::: Provided records

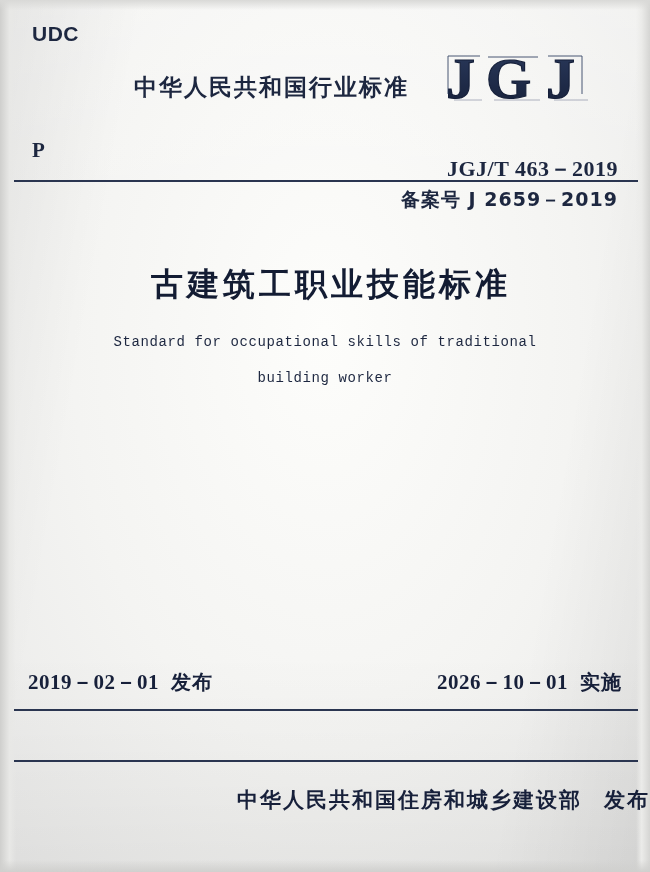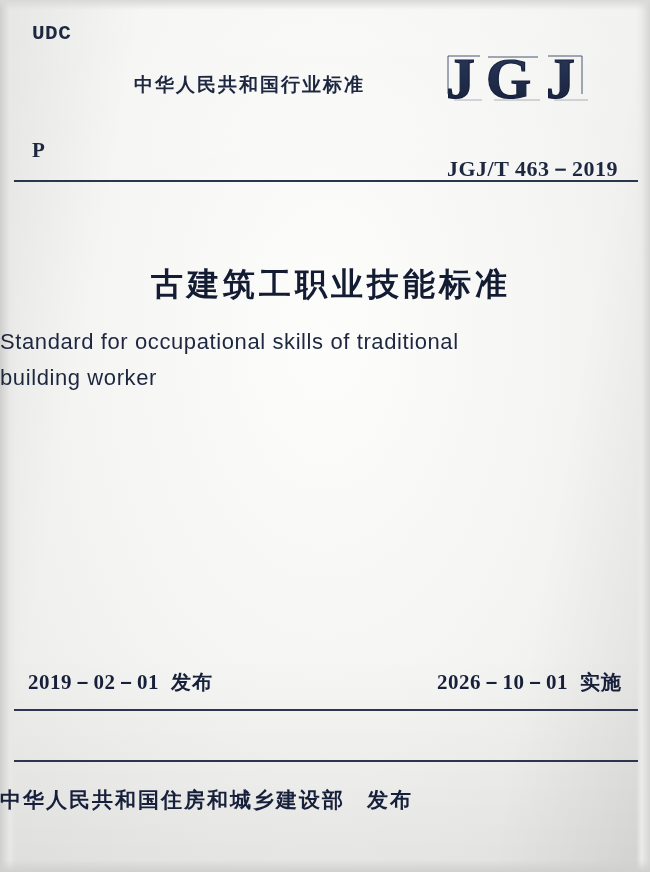"UDC" .udc { font-family: Liberation Mono, monospace -> Liberation Sans, sans-serif }
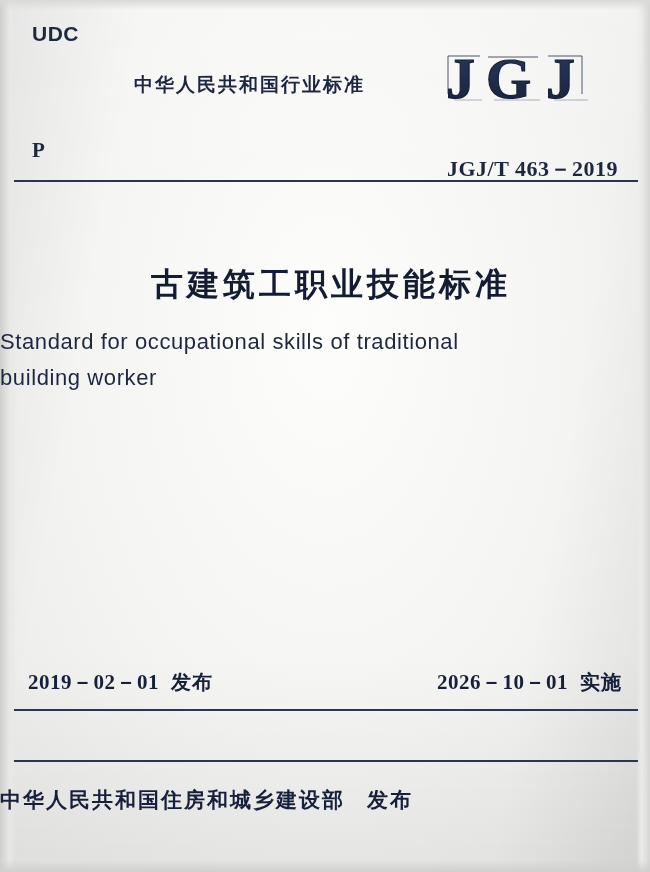"中华人民共和国行业标准" .cn-header { font-size: 19px -> 23px }
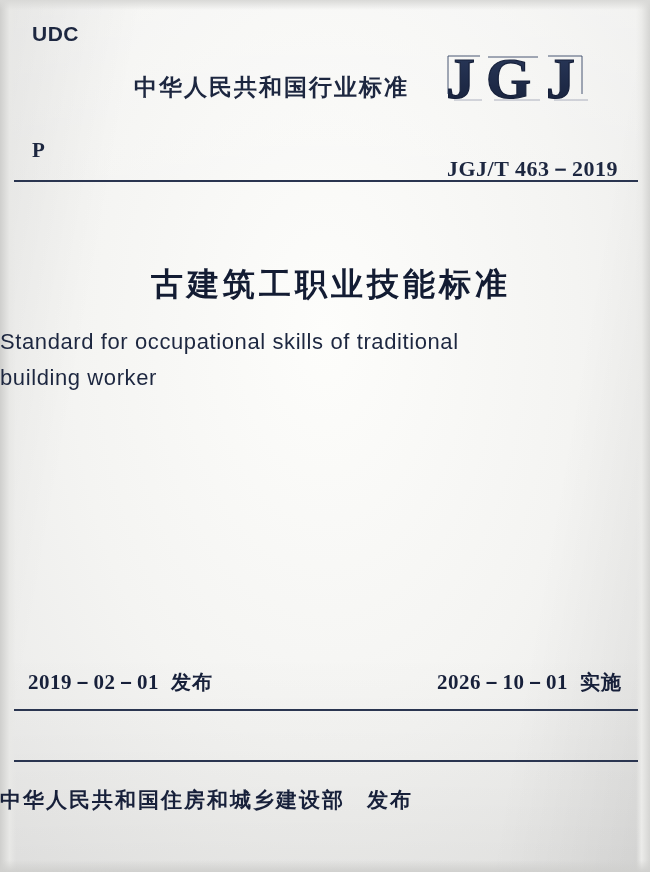"备案号 J 2659－2019" div.cn { html: none -> <div>备案号 J 2659－2019</div> }
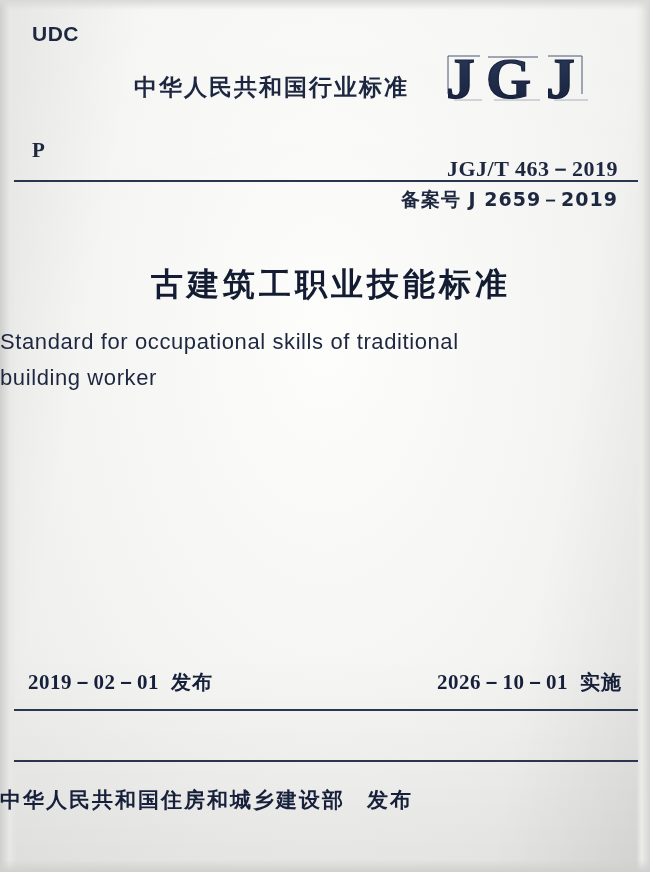"Standard for occupational skills of" .title-en { font-family: Liberation Sans, sans-serif -> Liberation Mono, monospace; font-size: 22px -> 14px; text-align: none -> center }
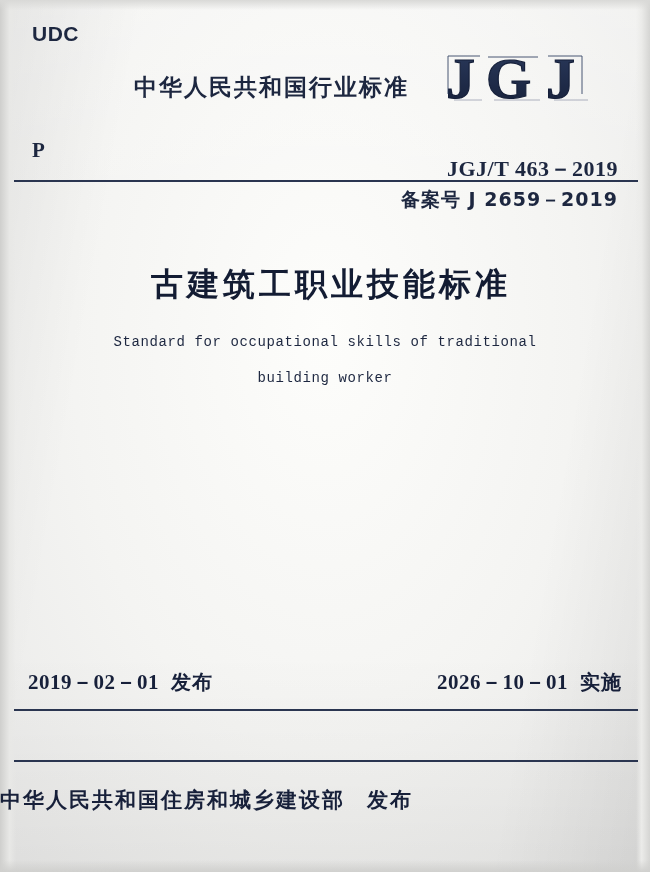"中华人民共和国住房和城乡建设部 发布" .issuer { text-align: left -> right }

::::::

**Your task:**
Leave out every picture, and copy exactly the lines above starting at the one holding "font-size: 19px ->" and ending at the one holding "for occupational skills", no more and no less.

**Task response:**
"中华人民共和国行业标准" .cn-header { font-size: 19px -> 23px }
"备案号 J 2659－2019" div.cn { html: none -> <div>备案号 J 2659－2019</div> }
"Standard for occupational skills of" .title-en { font-family: Liberation Sans, sans-serif -> Liberation Mono, monospace; font-size: 22px -> 14px; text-align: none -> center }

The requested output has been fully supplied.